For many retired individuals, one of the most important tax planning strategies is to split pension income with their spouse. There may be an opportunity to split Canada Pension Plan, but this will result in more modest savings.
Regular Pension Income – In order to split pension income, both spouses or common-law partners must make a joint election on Form T1032, Joint Election to Split Pension Income and submit it with their tax returns. An individual can elect to split up to 50% of the eligible pension income. Since income tax is withheld at source on pension income, it must also be allocated between spouses on the same proportion as the pension income is allocated.
There are two opportunities to reduce taxes based on the splitting of pensions. Since a portion of the higher income spouse’s pension income is transferred to the other spouse, that income is taxed at a lower rate, resulting in a reduced family tax expense. Secondly, there is a pension credit of $2,000, but it can only be claimed against pension income. If only one spouse has income from a pension, by transferring a portion of the pension to one’s spouse, both spouses can claim the credit of $2,000.

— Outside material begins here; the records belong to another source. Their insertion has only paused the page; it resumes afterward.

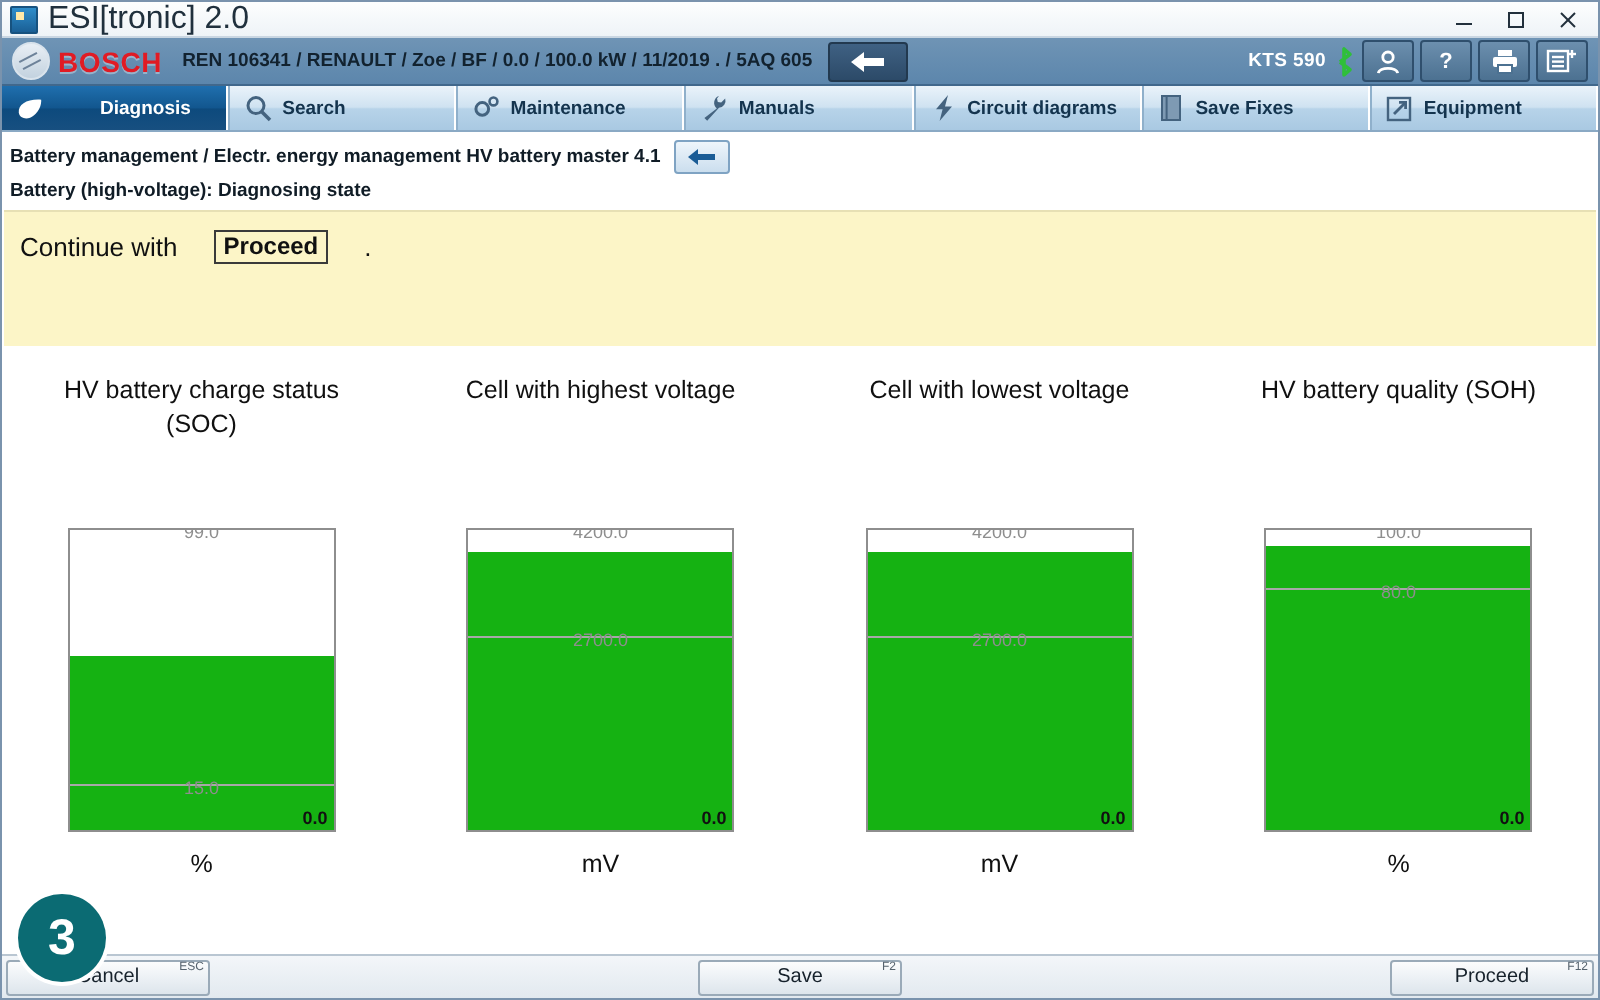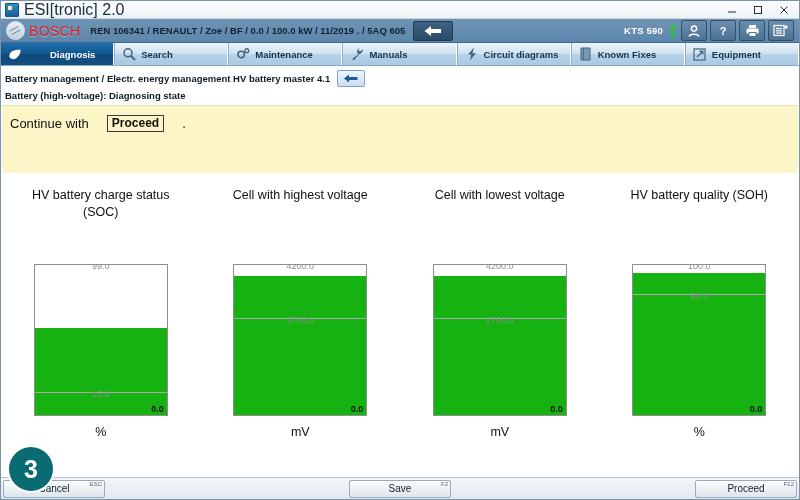--- a/index.html
+++ b/index.html
@@ -95,21 +95,21 @@
     content: "";
     position: absolute;
     left: 2.5px; top: 6px;
     width: 10px; height: 3px;
     border-top: 1.5px solid #6d8299;
     border-bottom: 1.5px solid #6d8299;
     transform: rotate(-28deg);
   }
   .bosch-word {
     font-size: 14px;
-    font-weight: normal;
+    font-weight: bold;
     color: #e01b24;
     letter-spacing: 0.3px;
     margin-right: 10px;
     text-shadow: 0 1px 0 rgba(255,255,255,.35);
   }
   .vehicle-info {
     font-size: 9.5px;
     font-weight: bold;
     color: #12222f;
     white-space: nowrap;
@@ -504,21 +504,21 @@
       <span class="tab-label">Circuit diagrams</span>
     </div>
 
     <div class="tab">
       <span class="tab-icon">
         <svg width="13" height="14" viewBox="0 0 13 14">
             <path d="M2 1 H11 V13 H2 Z" fill="#7e9ab3" stroke="#44637f" stroke-width="1"></path>
             <line x1="4.3" y1="1" x2="4.3" y2="13" stroke="#44637f" stroke-width="1"></line>
           </svg>
       </span>
-      <span class="tab-label">Known Fixes</span>
+      <span class="tab-label">Save Fixes</span>
     </div>
 
     <div class="tab">
       <span class="tab-icon">
         <svg width="13" height="13" viewBox="0 0 13 13">
             <rect x="1" y="1" width="11" height="11" fill="none" stroke="#44637f" stroke-width="1.2"></rect>
             <line x1="4" y1="9" x2="9.5" y2="3.5" stroke="#44637f" stroke-width="1.4"></line>
             <path d="M6.5 3.2 H9.8 V6.5" fill="none" stroke="#44637f" stroke-width="1.4"></path>
           </svg>
       </span>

Individuals can split payments from an employer pension plan regardless of the age of the recipient. Once an individual reaches the age of sixty-five, payments from RRIFs and annuity payments will also qualify. Payments from Canada Pension Plan and Old Age Security do not qualify for income splitting.
Canada Pension Plan – There are limited income splitting possibilities with Canada Pension Plan payments. In order to share pensions, both spouses must be at least 60 years of age and agree to share their pension with each other. Spouses are allowed to share Canada Pension Plan payments based upon the amount of time they lived together as spouses. If a couple lived together for 75% of the period when they contributed to the Canada Pension Plan, they could share 75% of their monthly payments. If both individuals were receiving the maximum benefit, there would be no advantage to this strategy. This strategy is effective when one spouse receives the maximum monthly CPP pension and the other had either insufficient income or number of years in the workforce to achieve the maximum payment. By sharing the CPP, pension income can be transferred to the low-income spouse.